--- Data excerpts Enclosed Below ---
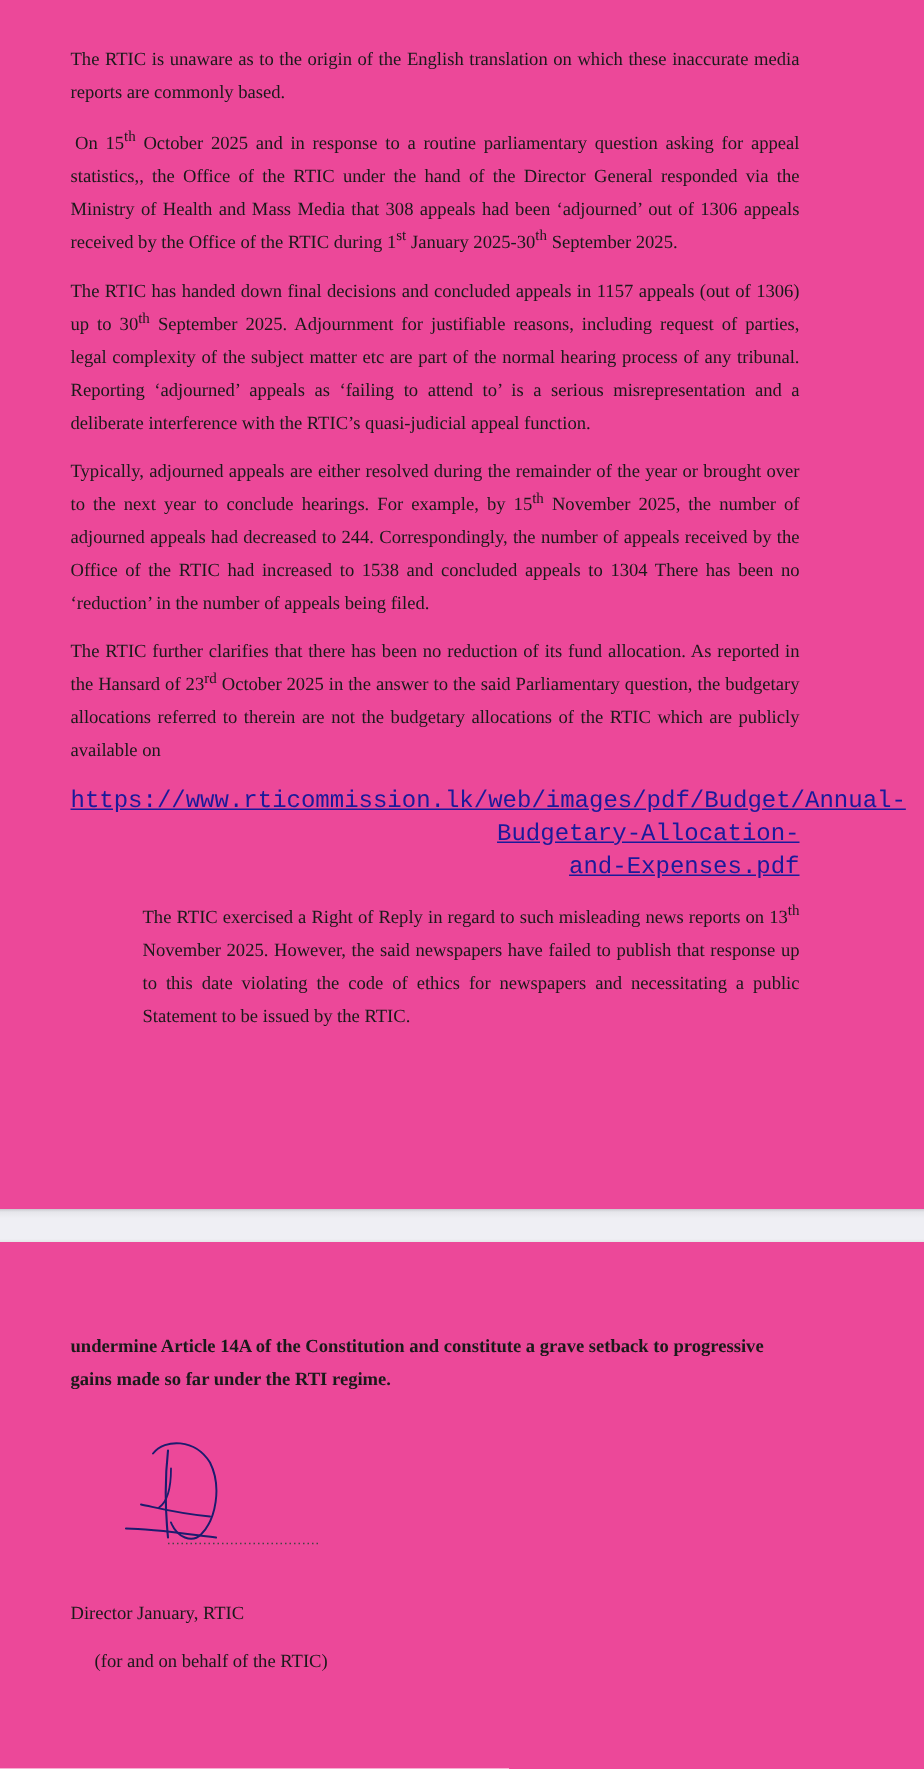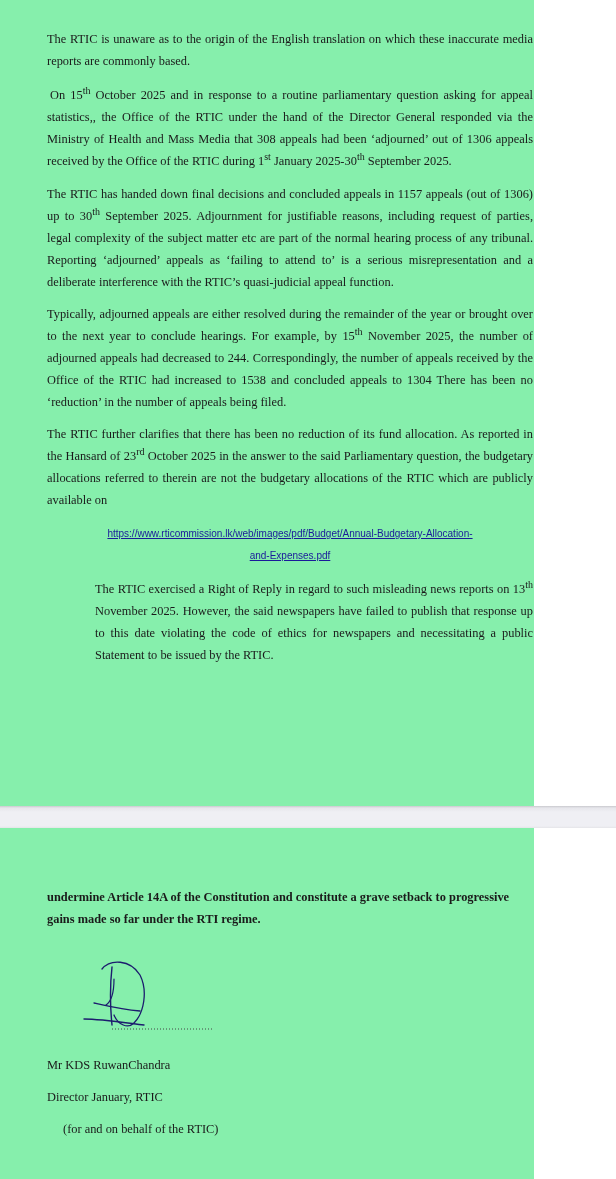--- a/index.html
+++ b/index.html
@@ -1,27 +1,27 @@
 <!DOCTYPE html>
 <html><head>
 <meta charset="utf-8">
 <style>
   html, body { margin:0; padding:0; background:#ffffff; }
   body { width:616px; height:1179px; position:relative; overflow:hidden;
          font-family:"Liberation Serif","DejaVu Serif",serif; color:#1a1a1a; }
-  .page { position:absolute; left:0; width:534px; background:#86efac; }
+  .page { position:absolute; left:0; width:616px; background:#ec4899; }
   #page1 { top:0; height:806px; }
   #page2 { top:828px; height:351px; }
   .sep { position:absolute; left:0; top:806px; width:616px; height:22px;
          background:linear-gradient(#c9c9ce 0px, #e6e6eb 2px, #efeff4 6px, #efeff4 20px, #e4e4e8 22px); }
   .text { position:absolute; left:47px; width:486px; }
   p { margin:0; font-size:12.4px; line-height:22px; text-align:justify; }
   sup { font-size:10px; line-height:0; vertical-align:5px;font-family:Liberation Serif, serif; }
-  .link { font-family:Liberation Sans, sans-serif; font-size:10px; line-height:22px;
-          color:#1a1a9a; text-decoration:underline; display:block; text-align:center; }
+  .link { font-family:Liberation Mono, monospace; font-size:16px; line-height:22px;
+          color:#1a1a9a; text-decoration:underline; display:block; text-align:right; }
   .sig-block p { text-align:left; }
   .sigwrap { position:absolute; left:40px; top:945px; width:180px; height:95px; }
 </style>
 </head>
 <body>
 
 <div class="page" id="page1">
   <div class="text" style="top:28px;">
     <p>The RTIC is unaware as to the origin of the English translation on which these inaccurate media reports are commonly based.</p>
 
@@ -55,16 +55,15 @@
       <path d="M72 22 C 70 40, 70 60, 72 80" stroke-width="1.4"></path>
       <path d="M74 34 C 74 46, 72 56, 66 60" stroke-width="1.2"></path>
       <path d="M54 58 C 64 60, 78 64, 100 66" stroke-width="1.3"></path>
       <path d="M44 74 C 60 74, 80 77, 104 80" stroke-width="1.4"></path>
     </g>
     <line x1="72" y1="84" x2="172" y2="84" stroke="#444" stroke-width="1" stroke-dasharray="1 2"></line>
   </svg>
 </div>
 
 <div class="text sig-block" style="top:1054px;">
-  <p>Mr KDS RuwanChandra</p>
   <p style="margin-top:10px;">Director January, RTIC</p>
   <p style="margin-top:10px;margin-left:16px;">(for and on behalf of the RTIC)</p>
 </div>
 
 </body></html>

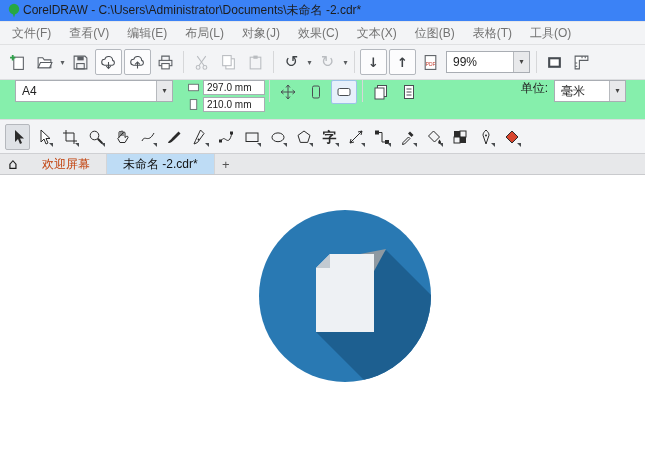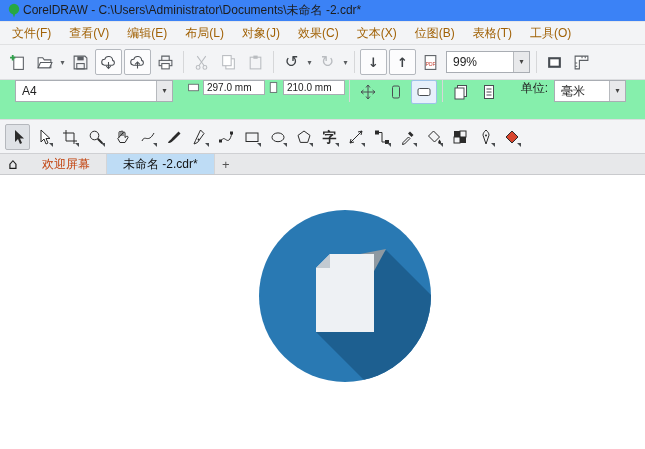--- a/index.html
+++ b/index.html
@@ -5,40 +5,40 @@
   *{margin:0;padding:0;box-sizing:border-box}
   html,body{width:645px;height:449px;overflow:hidden}
   body{font-family:"Liberation Sans","DejaVu Sans",sans-serif;font-size:12px;background:#fff;color:#222}
   button{border:none;background:none;padding:0;font:inherit;cursor:default}
 
   .titlebar{height:22px;background:#3b82f6;display:flex;align-items:center;gap:2px;padding:0 7px;border-bottom:1px solid #e6e7e9}
   .app-logo{width:14px;height:15px;flex:0 0 auto}
   .title-text{font-size:12px;color:#1d1d1d;white-space:nowrap}
 
   .menubar{height:23px;background:#f3f4f6;display:flex;align-items:center;padding:0 3px;border-bottom:1px solid #e0e1e3}
-  .menu-item{padding:3px 9px;color:#a16207;white-space:nowrap}
+  .menu-item{padding:3px 9px;color:#737373;white-space:nowrap}
 
   .toolbar{height:35px;background:#f3f4f6;display:flex;align-items:center;padding:0 4px;border-bottom:1px solid #dcdde0}
   .tbtn{width:27px;height:26px;display:flex;align-items:center;justify-content:center;flex:0 0 auto}
   .tbtn svg{width:17px;height:17px}
   .boxed{border:1px solid #b4b8be;background:#fcfcfd;border-radius:2px;margin:0 1px}
   .sep{width:1px;height:22px;background:#d6d7d9;margin:0 4px;flex:0 0 auto}
   .glyph{font-size:16px;line-height:1;color:#3f4347;font-family:"DejaVu Sans",sans-serif}
   .glyph.dim{color:#b9bcc0}
   .arrow-glyph{font-size:13px;font-weight:bold;color:#3f4347;font-family:"DejaVu Sans",sans-serif}
   .mini-caret{font-size:8px;color:#5a5d60;width:9px;text-align:center;flex:0 0 auto;font-family:"DejaVu Sans",sans-serif}
 
   .combo{display:flex;align-items:center;height:22px;border:1px solid #a9adb3;background:#fff;flex:0 0 auto}
   .combo-text{padding:0 6px;flex:1;white-space:nowrap;overflow:hidden}
   .combo-btn{width:16px;height:100%;background:#e8e9eb;border-left:1px solid #b7babe;font-size:8px;line-height:20px;text-align:center;color:#444;font-family:"DejaVu Sans",sans-serif}
   .zoom-combo{width:84px;margin:0 2px}
 
   .propbar{height:40px;background:#86efac;display:flex;align-items:flex-start;padding:0 15px;border-bottom:1px solid #dcdde0}
   .size-combo{width:158px}
-  .dims{display:flex;flex-direction:row;gap:2px;margin-left:14px}
+  .dims{display:flex;flex-direction:column;gap:2px;margin-left:14px}
   .dim-row{display:flex;align-items:center;gap:3px}
   .dim-row svg{width:13px;height:13px}
   .field{width:62px;height:15px;border:1px solid #a9adb3;background:#fff;font-size:10px;display:flex;align-items:center;padding:0 3px;white-space:nowrap}
   .pbtn{width:26px;height:24px;display:flex;align-items:center;justify-content:center;margin:0 1px;border-radius:2px;flex:0 0 auto}
   .pbtn svg{width:16px;height:16px}
   .pbtn.active{background:#e7f0fb;border:1px solid #9cc2e8}
   .units-label{margin-left:auto;white-space:nowrap;color:#222}
   .units-combo{width:72px;margin:0 4px 0 6px}
 
   .toolbox{height:34px;background:#f3f4f6;display:flex;align-items:center;padding:0 5px;border-bottom:1px solid #cfd0d3}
--- End of Enclosed Data excerpts ---
→ **About this exercise**: Skip the pictures and quote each line of the entries above, from the first through the line with "background:linear-gradient(#c9c9ce 0px, #e6e6eb", exactly as it appears.

→ **Reply**:
--- a/index.html
+++ b/index.html
@@ -1,27 +1,27 @@
 <!DOCTYPE html>
 <html><head>
 <meta charset="utf-8">
 <style>
   html, body { margin:0; padding:0; background:#ffffff; }
   body { width:616px; height:1179px; position:relative; overflow:hidden;
          font-family:"Liberation Serif","DejaVu Serif",serif; color:#1a1a1a; }
-  .page { position:absolute; left:0; width:534px; background:#86efac; }
+  .page { position:absolute; left:0; width:616px; background:#ec4899; }
   #page1 { top:0; height:806px; }
   #page2 { top:828px; height:351px; }
   .sep { position:absolute; left:0; top:806px; width:616px; height:22px;
          background:linear-gradient(#c9c9ce 0px, #e6e6eb 2px, #efeff4 6px, #efeff4 20px, #e4e4e8 22px); }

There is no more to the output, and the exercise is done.